# Should I stay or go



## GApeach (Feb 13, 2008)

This girl I knew started working with my husband. Well, I was going through a rough patch with my hormones and would be up one minute, down the next. To make a long story short, I knewthis girl was easy even though she was married. I asked my husband to stay away from her. He agreed. I go up there one day at lunch to take him something and there he sits, right beside her and another lady. I kept my cool but asked him that night why was he telling me he was having no contact with her when he was. This continued for months. He even PROMISED he wasnt talking to her and after about 5-6 months, we were fighting about something and he said, oh yeah, by the way, I have been talking to her this whole time. She is my friend and you are not going to change that. The company folded a few months after that. Now, years later, he tells me that he could have had her if he had chose to pursue it. This really hurt me and troubled me that he would bring this up out of the blue. He told me that she was his "best" friend at work. I feel like he chose her over our relationship, because it was so important for him to be her friend when he knew I wanted him to stay away from her. He also told me that everyone thought they were having an affiar. I am torn.
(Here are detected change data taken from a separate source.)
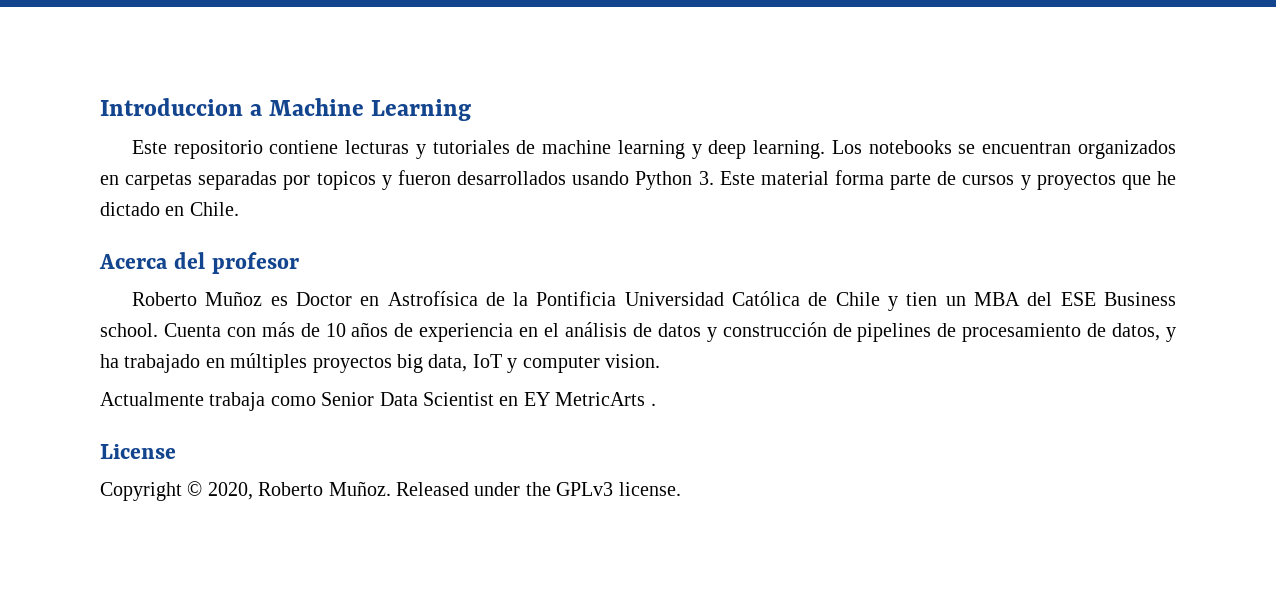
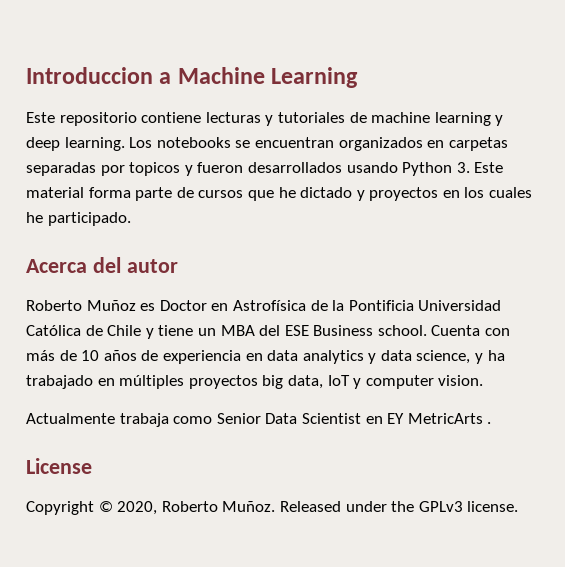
[1020,173,1116,190] y proyectos -> (244, 194) none
[165,202,239,216] en Chile. -> [356,187,533,201] [26,212,131,226] y proyectos en los cuales he participado.
[211,252,299,274] profesor -> [126,259,178,273] autor
[906,292,938,306] tien -> [158,325,194,336] tiene
[544,322,1161,342] el análisis de datos y construcción de pipelines de procesamiento de datos, -> [267,350,471,364] data analytics y data science,

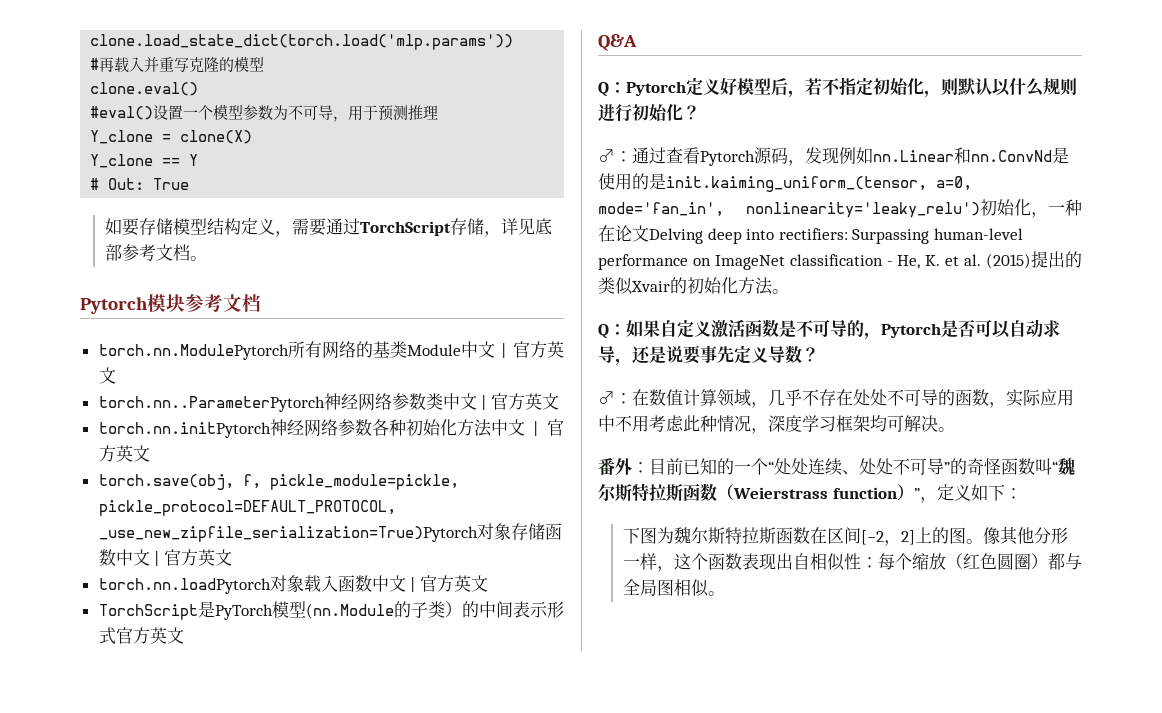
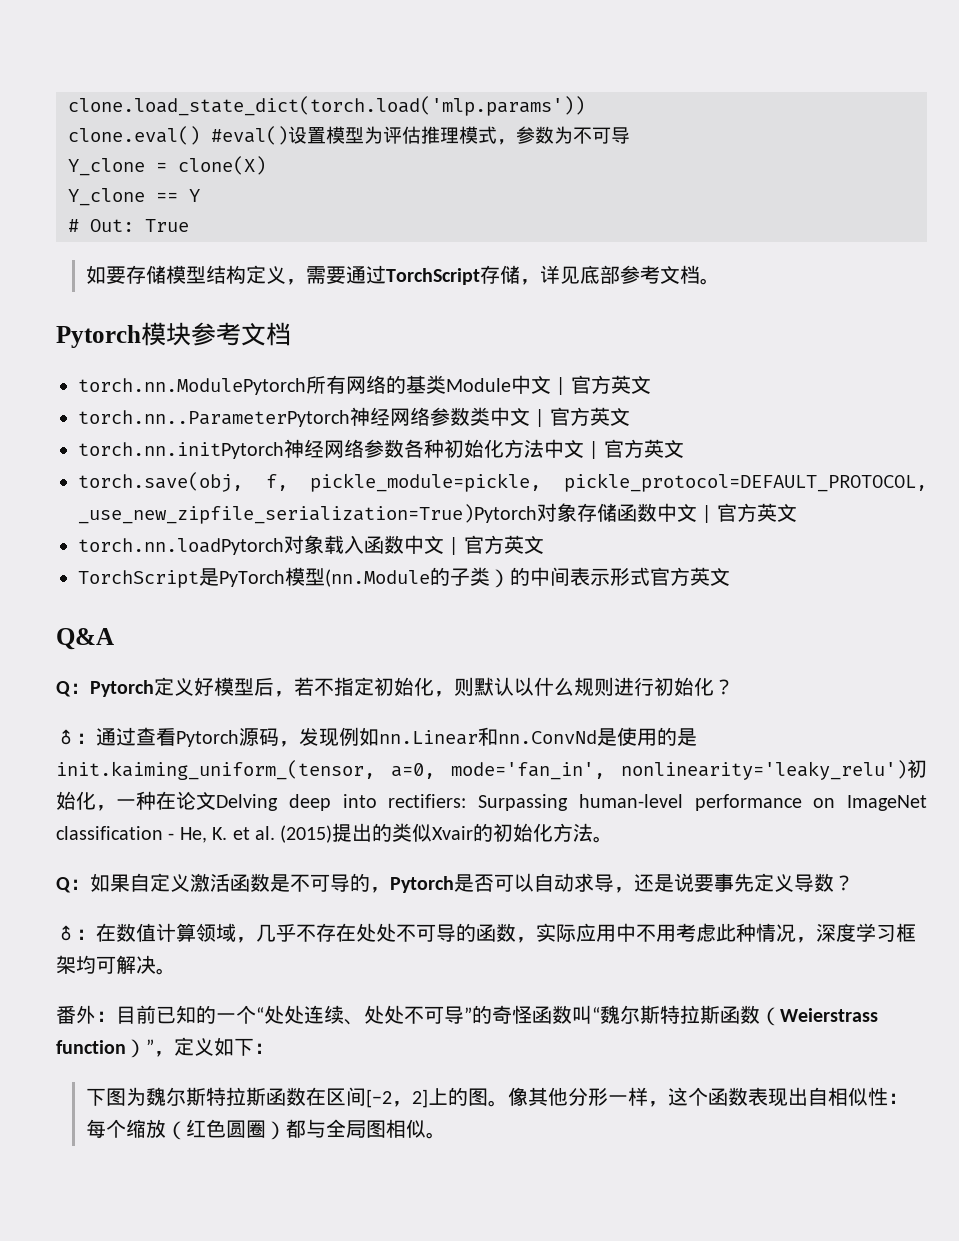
[90,56,265,73] // #再载入并重写克隆的模型 -> (585, 106) none
(199, 89) // -> (200, 135) none
[183,104,244,120] 一个模型 -> [326,126,516,145] 模型为评估推理模式，
[333,105,439,122] ，用于预测推理 -> (630, 135) none

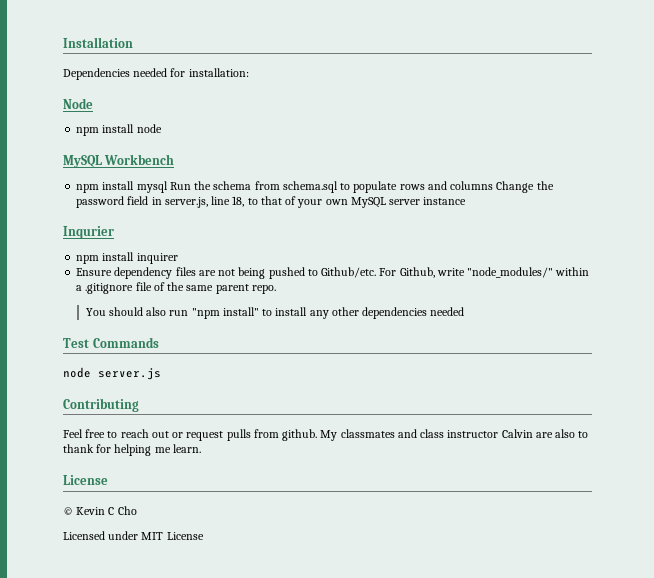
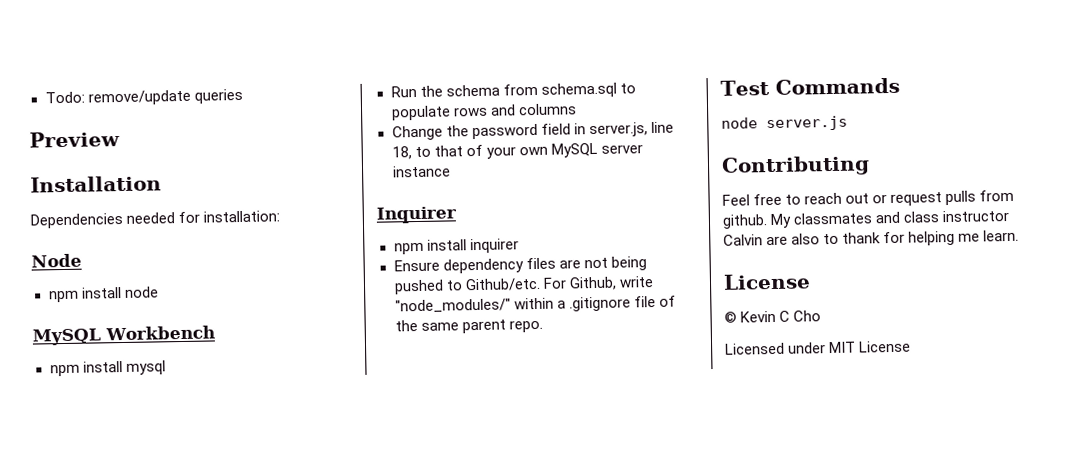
(63, 42) none -> [44,88,243,106] [29,131,120,148] Todo: remove/update queries // Preview //
(168, 187) none -> (166, 367) //
(494, 185) none -> (577, 109) //
[63,226,114,239] Inqurier -> [376,206,457,224] Inquirer
[85,307,465,319] // You should also run "npm install" to install any other dependencies needed -> (543, 326) none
I love him and I know that my jealousy back then was a problem but he married me in SICKNESS OR IN HEALTH and I was having major female problems at that time. Anyway, I know I will probably get slammed that I shouldnt tell him who he can or cannot talk to but, I just feel like he totally overlooked my feelings and why tell me this other stuff now? You just would not believe how hurt and angry I was when he told me that she was his best friend. He tells me things and then when I ask him about it, he gets mad. When I asked him why? Why was her friendship so much more important to you than I was and what I was going through. He says I dont know. Any question I ever ask him that he knows the answer will probably piss me off, he doesnt know. That is his "Get out of jail free" card. He never knows why he does what he does. How could he not know why he chose her friendship over our marriage?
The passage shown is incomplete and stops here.